Morphine promotes tumorigenesis and cetuximab resistance via EGFR signaling activation in human colorectal cancer

Morphine, a mu‐opioid receptor (MOR) agonist, has been extensively used to treat advanced cancer pain. In particular, in patients with cancer metastasis, both morphine and anticancer drugs are given simultaneously. However, evidence showed that morphine might be a risk factor in promoting the tumor's malignant potential. In this study, we report that treatment with morphine could activate MOR and lead to the promotion of proliferation, migration, and invasion in HCT116 and DLD1 colorectal cancer (CRC) cells with time‐concentration dependence. Moreover, morphine can also contribute to cetuximab's drug resistance, a targeted drug widely used to treat advanced CRC by inducing the activation of epidermal growth factor receptor (EGFR).

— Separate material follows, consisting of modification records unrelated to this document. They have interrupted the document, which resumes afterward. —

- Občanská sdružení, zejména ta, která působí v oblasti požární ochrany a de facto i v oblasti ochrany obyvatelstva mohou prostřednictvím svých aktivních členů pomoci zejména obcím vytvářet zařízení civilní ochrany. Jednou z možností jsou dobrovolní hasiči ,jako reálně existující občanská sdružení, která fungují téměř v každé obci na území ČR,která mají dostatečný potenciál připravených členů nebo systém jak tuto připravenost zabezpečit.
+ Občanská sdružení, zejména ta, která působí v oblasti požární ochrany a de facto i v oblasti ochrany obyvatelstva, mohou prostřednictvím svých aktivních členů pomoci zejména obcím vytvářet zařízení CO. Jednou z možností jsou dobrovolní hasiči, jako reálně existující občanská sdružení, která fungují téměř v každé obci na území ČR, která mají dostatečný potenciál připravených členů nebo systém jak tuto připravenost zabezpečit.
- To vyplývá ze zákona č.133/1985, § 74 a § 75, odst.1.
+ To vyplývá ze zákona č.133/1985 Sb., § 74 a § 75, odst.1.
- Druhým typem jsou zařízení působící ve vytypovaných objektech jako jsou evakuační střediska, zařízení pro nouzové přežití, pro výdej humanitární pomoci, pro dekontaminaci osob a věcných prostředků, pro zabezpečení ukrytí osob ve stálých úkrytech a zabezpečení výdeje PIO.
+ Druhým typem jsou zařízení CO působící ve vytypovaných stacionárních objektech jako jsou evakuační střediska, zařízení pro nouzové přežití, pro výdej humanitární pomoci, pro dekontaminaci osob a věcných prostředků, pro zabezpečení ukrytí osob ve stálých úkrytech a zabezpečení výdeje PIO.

The cell phenotype includes proliferation, migration, invasion, and drug resistance, which may be reversed by MOR knockdown or adding nalmefene, the MOR receptor antagonist. Receptor tyrosine kinase array analysis revealed that morphine selectively induced the transactivation of EGFR. EGFR transactivation resulted in the activation of ERK1/2 and AKT. In conclusion, morphine induces the transactivation of EGFR via MOR. It activates the downstream signal pathway AKT‐MTOR and RAS‐MAPK, increases proliferation, migration, and invasion, and promotes resistance to EGFR inhibitors in a CRC cell line. Furthermore, we verified that EGFR inhibition by cetuximab strongly reversed the protumoral effects of morphine in vitro and in vivo. Collectively, we provide evidence that morphine‐EGFR signaling might be a promising therapeutic target for CRC patients, especially for cetuximab‐resistant CRC patients. Our results suggest that morphine can promote cancer progression and resistance to the EGFR targeted drug cetuximab in colorectal cancer (CRC). Furthermore, the morphine‐induced effect was antagonized by adding nalmefene or mu‐opioid receptor (MOR) knockdown, suggesting a MOR‐mediated mechanism.